Tribunal administratif est compétent pour statuer sur les contestations non

pécuniaires lorsque l'employé a été nommé par décision unilatérale de la municipalité

sur la base d'un statut des fonctionnaires adopté par le Conseil communal ou

général conformément à l'art. 4 al. 1 ch. 9 de la loi sur les communes. Lorsque

l'engagement ne repose pas sur une norme réglementaire, mais sur un contrat,

qu'il soit de droit administratif, ou de droit privé soumis au CO, les litiges

en résultant sont de la compétence de la juridiction civile ordinaire à

l'exclusion des tribunaux de prud'homme (sur tous ces points, v. RDAF 1995 p.

479.

et les références citées, notamment JdT 1991 III 74).

3.

En l'espèce,

l'administration de la Commune de Gingins est assurée par un personnel réduit,

soit une secrétaire, une boursière communale, un concierge, un jardinier, ainsi

qu'un responsable de la station d'épuration et de la déchetterie

intercommunale. Le travail de police est exécuté par la gendarmerie. La commune

n'a pas adopté ni fait approuver par le Conseil d'Etat un règlement régissant

le statut de ce personnel.

Bien que l'acte qui

est à la base de l'engagement du recourant ait été qualifié par les parties de "contrat

mandat conforme aux dispositions du Code suisse des obligations", il

apparaît que la relation de travail liant le recourant à la Commune de Gingins

est celle d'un contrat de travail. La qualification juridique d'un contrat

dépend du sens et du but recherché et l'art. 18 al. 1 CO prescrit à cet égard

qu'il ne faut pas s'attacher aux dénominations peut-être inexactes utilisées

par les parties (ATF 125 III 309). Est en particulier conforme à une relation

de travail la rémunération prévue, fixée sur la base d'un tarif horaire et

payée hebdomadairement, la commune s'acquittant en sus des charges sociales

incombant à l'employeur. Cet élément est caractéristique d'un contrat de

travail, que celui-ci soit régi par le Code des obligations ou qu'il doive être

qualifié de contrat de droit administratif (RDAF 1995 p. 483), question qui

peut en l'espèce demeurer ouverte, l'art. 1 LJPA excluant la compétence du

Tribunal administratif dans l'un et l'autre cas.

Le Tribunal

administratif doit dans ces conditions décliner sa compétence. Conformément à

sa jurisprudence déjà citée (RDAF 1995 p. 479, plus spéc. cons. 4) il renoncera

à renvoyer la présente cause au juge civil compétent qu'il n'est d'ailleurs pas

en mesure de déterminer avec certitude.

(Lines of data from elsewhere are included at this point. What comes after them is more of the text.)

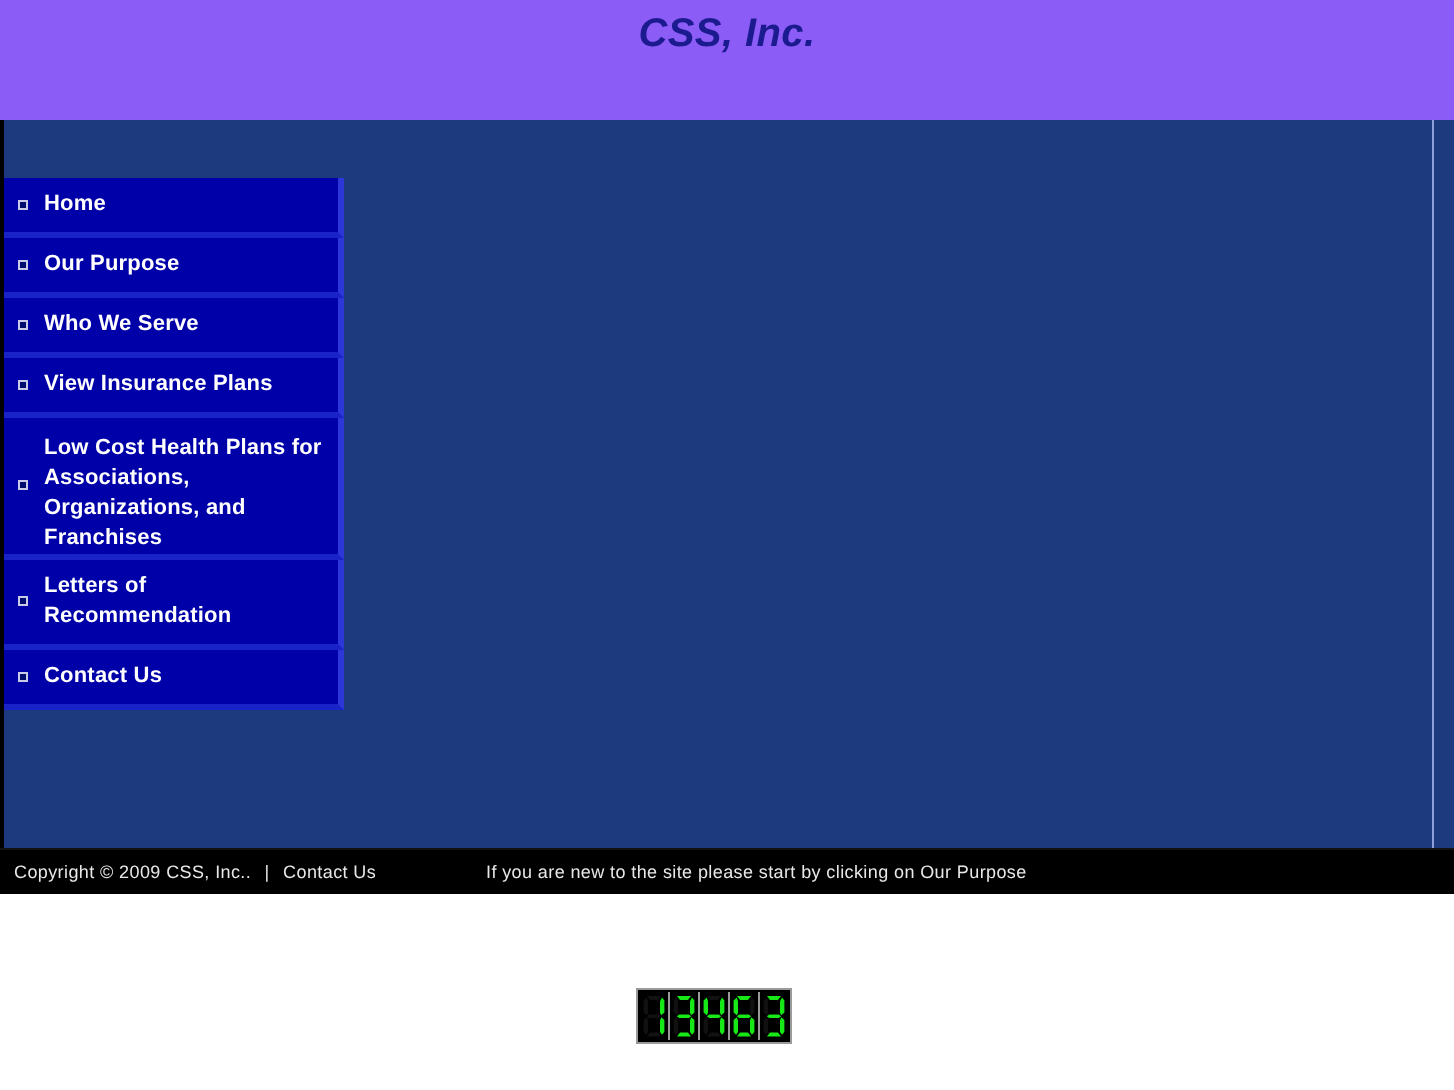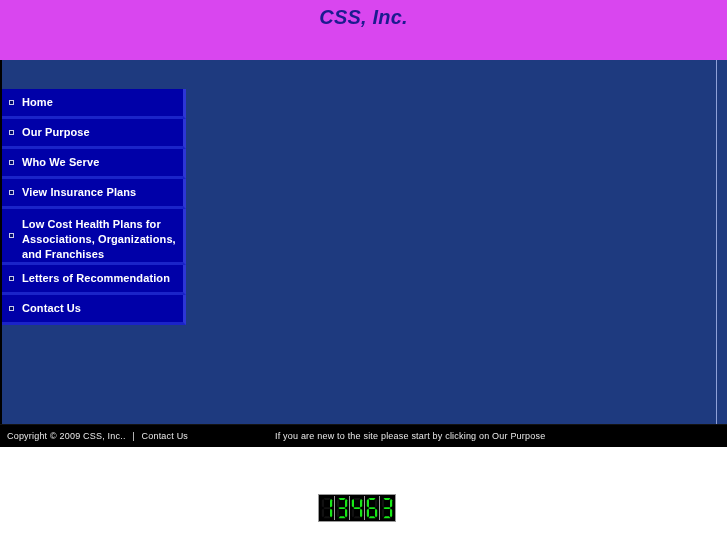--- a/index.html
+++ b/index.html
@@ -21,7 +21,7 @@
     left: 0; top: 0;
     width: 727px;
     height: 60px;
-    background: #d946ef;
+    background: #8b5cf6;
   }
   #site-title {
     position: absolute;

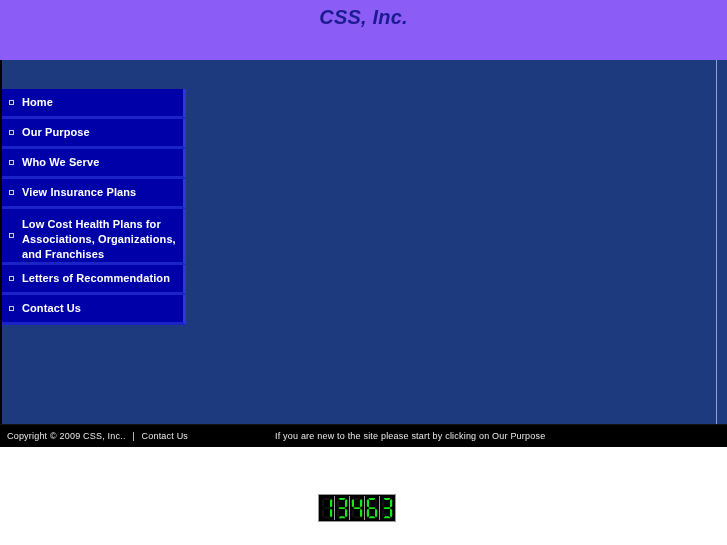--- a/index.html
+++ b/index.html
@@ -78,7 +78,7 @@
     border-right: 3px solid #2d36d6;
     border-bottom: 3px solid #1a23c8;
     box-sizing: border-box;
-    width: 184px;
+    width: 170px;
     padding: 6px 4px 6px 20px;
     display: flex;
     align-items: flex-start;

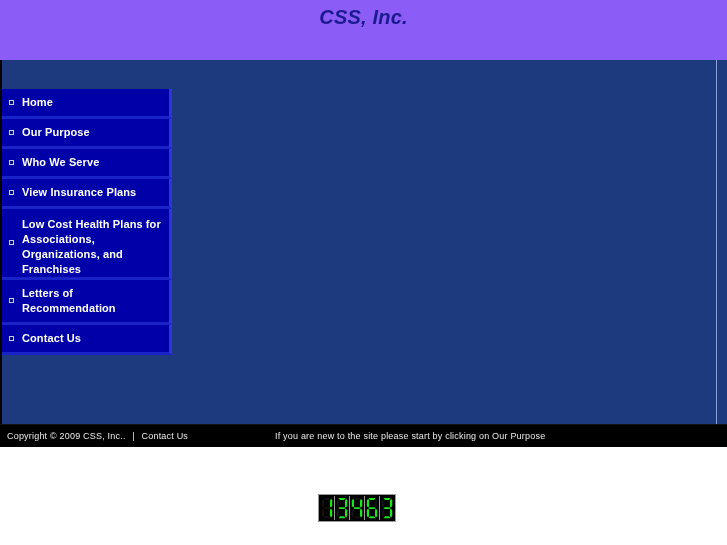--- a/index.html
+++ b/index.html
@@ -131,7 +131,6 @@
     font-size: 9px;
     color: #e8e8e8;
     letter-spacing: 0.2px;
-    margin-left: 32px;
   }
 
   

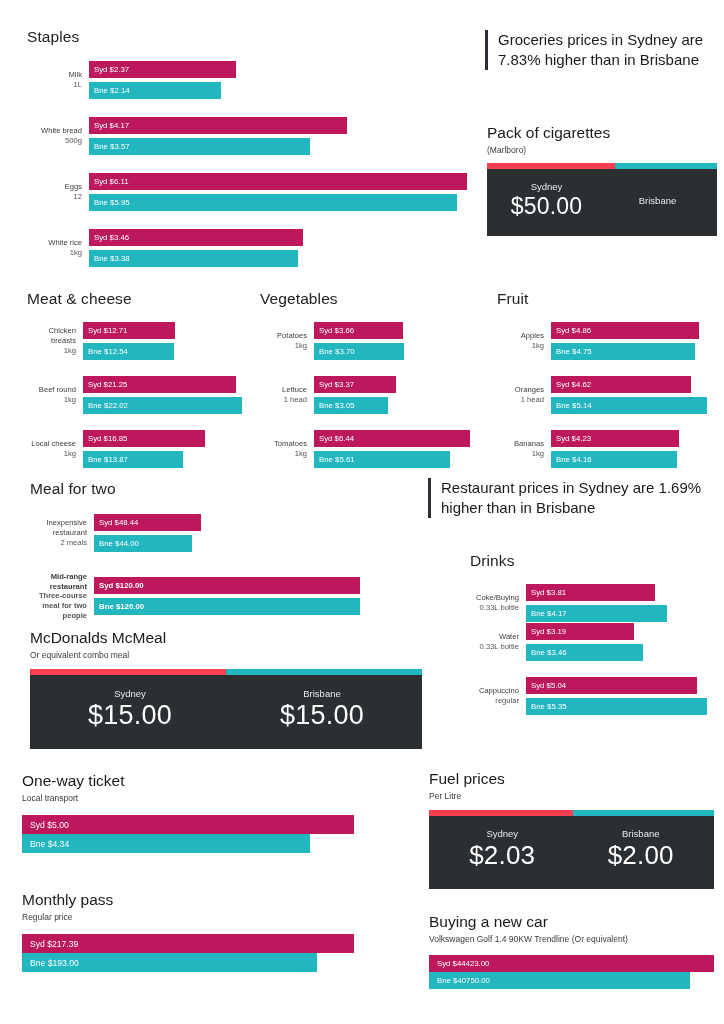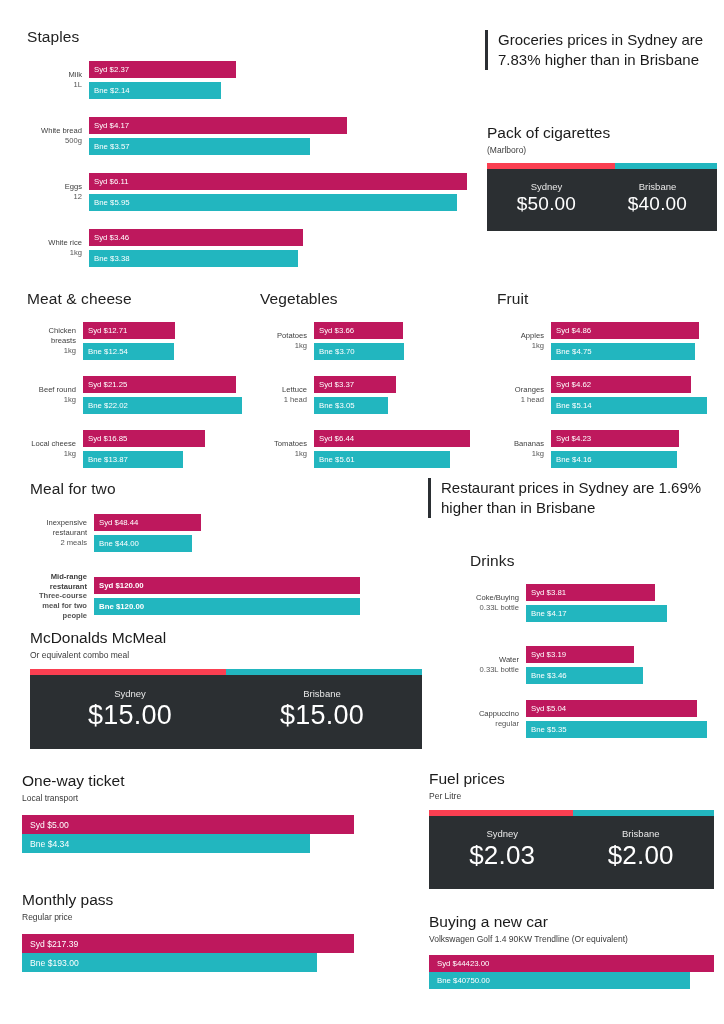--- a/index.html
+++ b/index.html
@@ -95,7 +95,7 @@
     color: #e8e8e8; font-size: 9.5px; margin-bottom: 1px; white-space: nowrap;
   }
   .panel .cell .amount {
-    color: #ffffff; font-size: 19px; font-weight: 400; letter-spacing: .2px;
+    color: #ffffff; font-size: 23px; font-weight: 400; letter-spacing: .2px;
     white-space: nowrap;
   }
 </style>

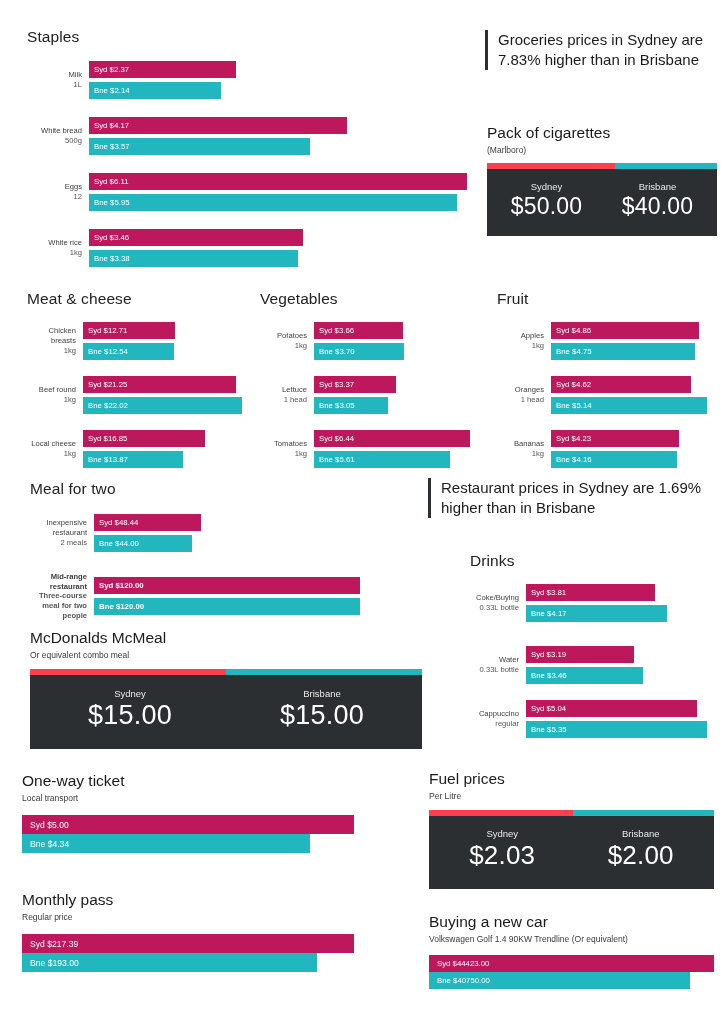--- a/index.html
+++ b/index.html
@@ -158,7 +158,6 @@
         </div>
         <div class="cell">
           <div class="city">Brisbane</div>
-          <div class="amount">$40.00</div>
         </div>
       </div>
     </div>

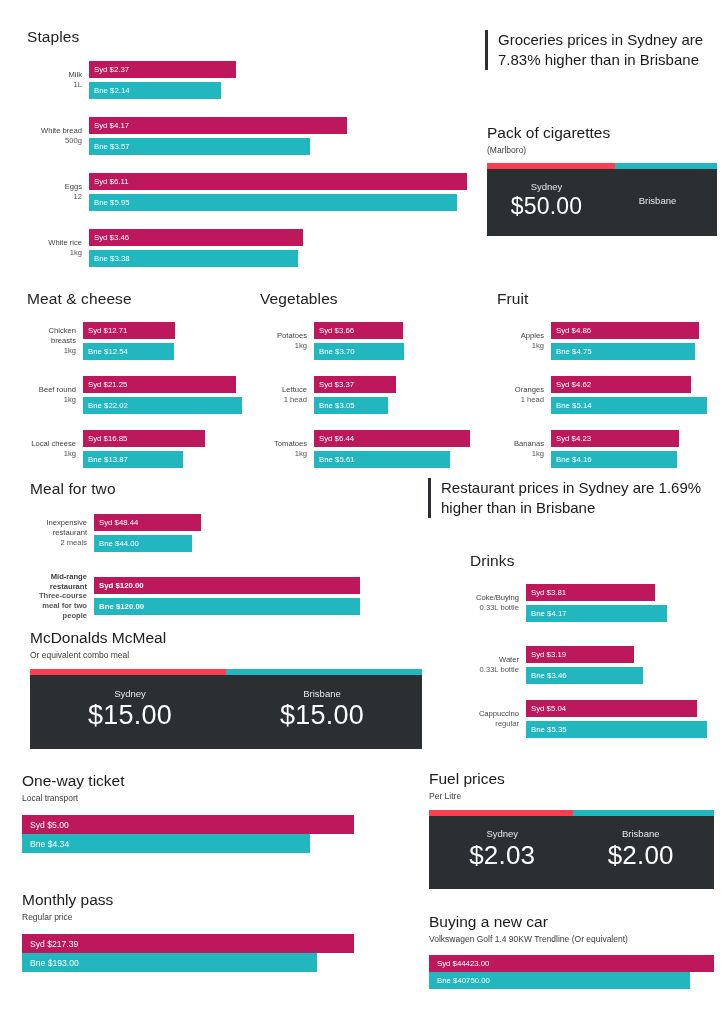--- a/index.html
+++ b/index.html
@@ -279,7 +279,7 @@
             <div class="bar bne" style="width: 77.9439%;">Bne $4.17</div>
           </div>
         </div>
-        <div class="row" style="margin-top: 24px;">
+        <div class="row" style="margin-top: 1px;">
           <div class="row-label" style="width: 56px;"><span>Water</span><span class="unit">0.33L bottle</span></div>
           <div class="bars">
             <div class="bar syd" style="width: 59.6262%;">Syd $3.19</div>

Il appartiendra au recourant, assisté

d'un conseil, d'ouvrir action dans les formes prévues par la procédure civile

en fonction de l'instance saisie.

4.

Les frais de la

procédure seront laissés à la charge de l'Etat, conformément à la jurisprudence

du Tribunal administratif qui applique en cette matière les principes fixés par

l'art. 343 al. 3 CO, par analogie. Toujours conformément à sa jurisprudence, et

pour tenir compte du caractère particulier du litige opposant une collectivité

publique à ses employés, il n'y a pas lieu d'allouer des dépens (v. notamment

GE 99/0064 du 18 août 1999, et les références citées).

Dispositif

Par ces motifs

le Tribunal administratif

I. Décline sa

compétence.

II. Dit qu'il

n'est pas perçu d'émolument judiciaire ni alloué de dépens.

sa/Lausanne, le 10 décembre 1999

Le

président:

Le présent arrêt est communiqué aux

destinataires de l'avis d'envoi ci-joint.